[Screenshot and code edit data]
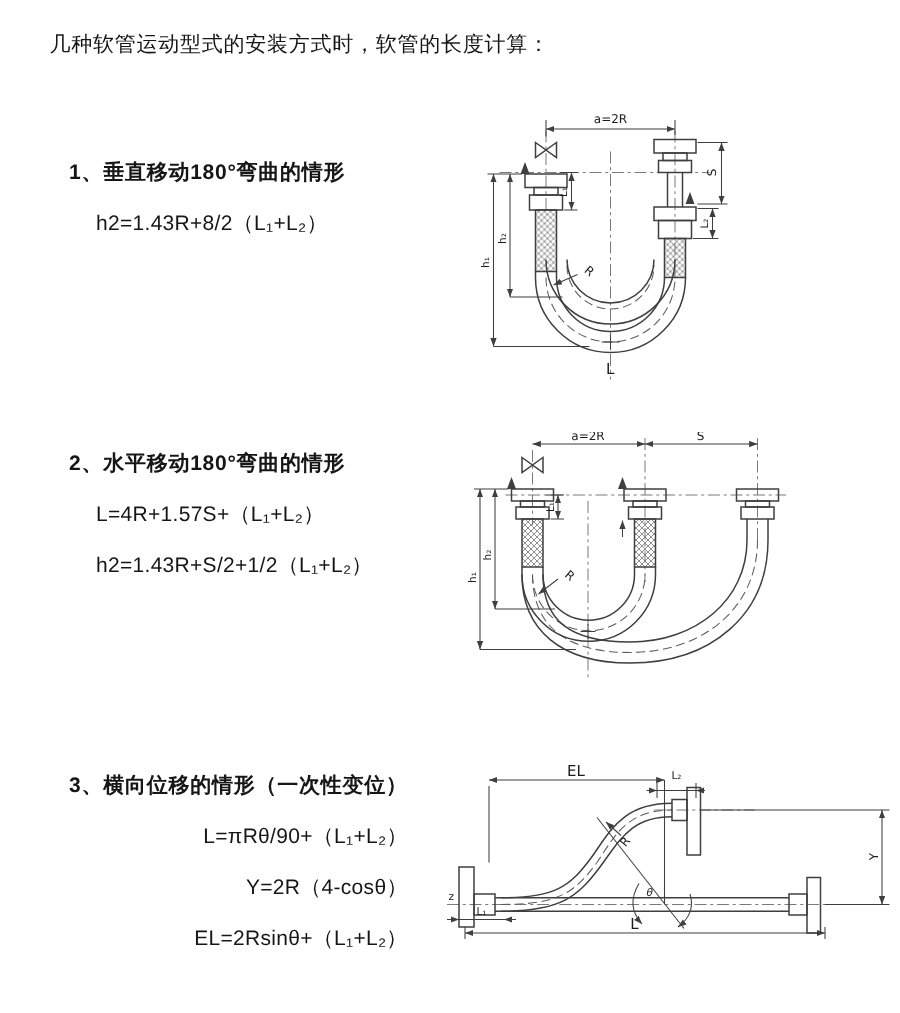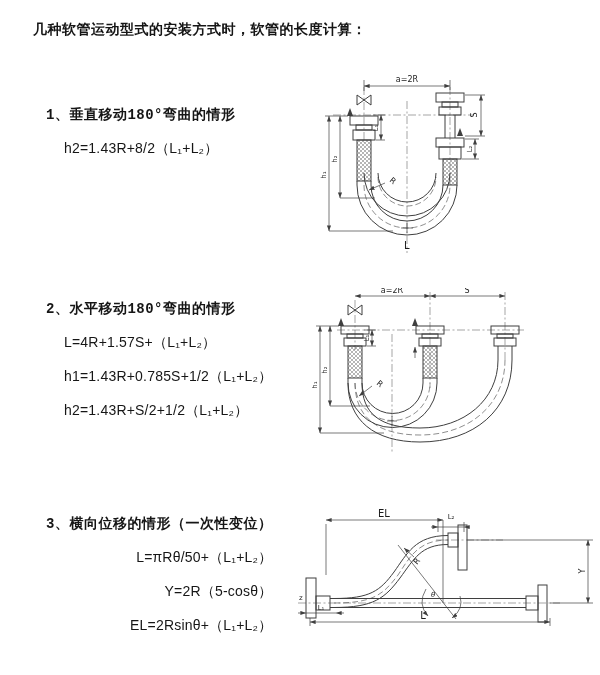--- a/index.html
+++ b/index.html
@@ -1,25 +1,25 @@
 <!DOCTYPE html>
 <html><head>
 <meta charset="utf-8">
 <style>
   html,body{margin:0;padding:0;}
   body{
     width:600px;height:675px;position:relative;background:#ffffff;
     font-family:"Liberation Sans",sans-serif;color:#161616;overflow:hidden;
   }
   .title{
-    position:absolute;left:33px;top:21px;font-size:14px;font-weight:bold;
+    position:absolute;left:33px;top:21px;font-size:14px;font-weight:normal;
     letter-spacing:0.5px;white-space:nowrap;
   }
   .sec{position:absolute;left:46px;}
-  .sec .heading{font-size:14px;font-weight:bold;letter-spacing:0.5px;white-space:nowrap;font-family:Liberation Mono, monospace;}
+  .sec .heading{font-size:14px;font-weight:bold;letter-spacing:0.5px;white-space:nowrap;}
   .sec .formula{font-size:14px;margin-top:16px;padding-left:18px;letter-spacing:0.2px;white-space:nowrap;}
   #sec1{top:106px;}
   #sec2{top:300px;}
   #sec3{top:515px;text-align:right;}
   .dia{position:absolute;}
   #dia1{left:315px;top:73px;}
   #dia2{left:312px;top:288px;}
   #dia3{left:298px;top:505px;}
   .dia .pl{stroke:#3f3f3f;stroke-width:1;fill:none;}
   .dia .thin{stroke:#3f3f3f;stroke-width:0.7;fill:none;}
@@ -37,28 +37,27 @@
 <div class="title">几种软管运动型式的安装方式时，软管的长度计算：</div>
 
 <div class="sec" id="sec1">
   <div class="heading">1、垂直移动180°弯曲的情形</div>
   <div class="formula">h2=1.43R+8/2（L₁+L₂）</div>
 </div>
 
 <div class="sec" id="sec2">
   <div class="heading">2、水平移动180°弯曲的情形</div>
   <div class="formula">L=4R+1.57S+（L₁+L₂）</div>
-  <div class="formula">h1=1.43R+0.785S+1/2（L₁+L₂）</div>
   <div class="formula">h2=1.43R+S/2+1/2（L₁+L₂）</div>
 </div>
 
 <div class="sec" id="sec3">
   <div class="heading">3、横向位移的情形（一次性变位）</div>
-  <div class="formula">L=πRθ/50+（L₁+L₂）</div>
-  <div class="formula">Y=2R（5-cosθ）</div>
+  <div class="formula">L=πRθ/90+（L₁+L₂）</div>
+  <div class="formula">Y=2R（4-cosθ）</div>
   <div class="formula">EL=2Rsinθ+（L₁+L₂）</div>
 </div>
 
 <svg class="dia" id="dia1" width="260" height="190" viewBox="0 0 260 190">
   <defs>
     <marker id="ae1" orient="auto" markerWidth="9" markerHeight="7" refX="8" refY="3">
       <path d="M0,0 L8,3 L0,6 Z" fill="#3f3f3f"></path>
     </marker>
     <marker id="as1" orient="auto-start-reverse" markerWidth="9" markerHeight="7" refX="8" refY="3">
       <path d="M0,0 L8,3 L0,6 Z" fill="#3f3f3f"></path>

- _TASK TO CARRY OUT_
Which lines of the records above contain the word "left"? Show each of them.

- _EXERCISE ANSWER_
-    position:absolute;left:33px;top:21px;font-size:14px;font-weight:bold;
+    position:absolute;left:33px;top:21px;font-size:14px;font-weight:normal;
   .sec{position:absolute;left:46px;}
   .sec .formula{font-size:14px;margin-top:16px;padding-left:18px;letter-spacing:0.2px;white-space:nowrap;}
   #dia1{left:315px;top:73px;}
   #dia2{left:312px;top:288px;}
   #dia3{left:298px;top:505px;}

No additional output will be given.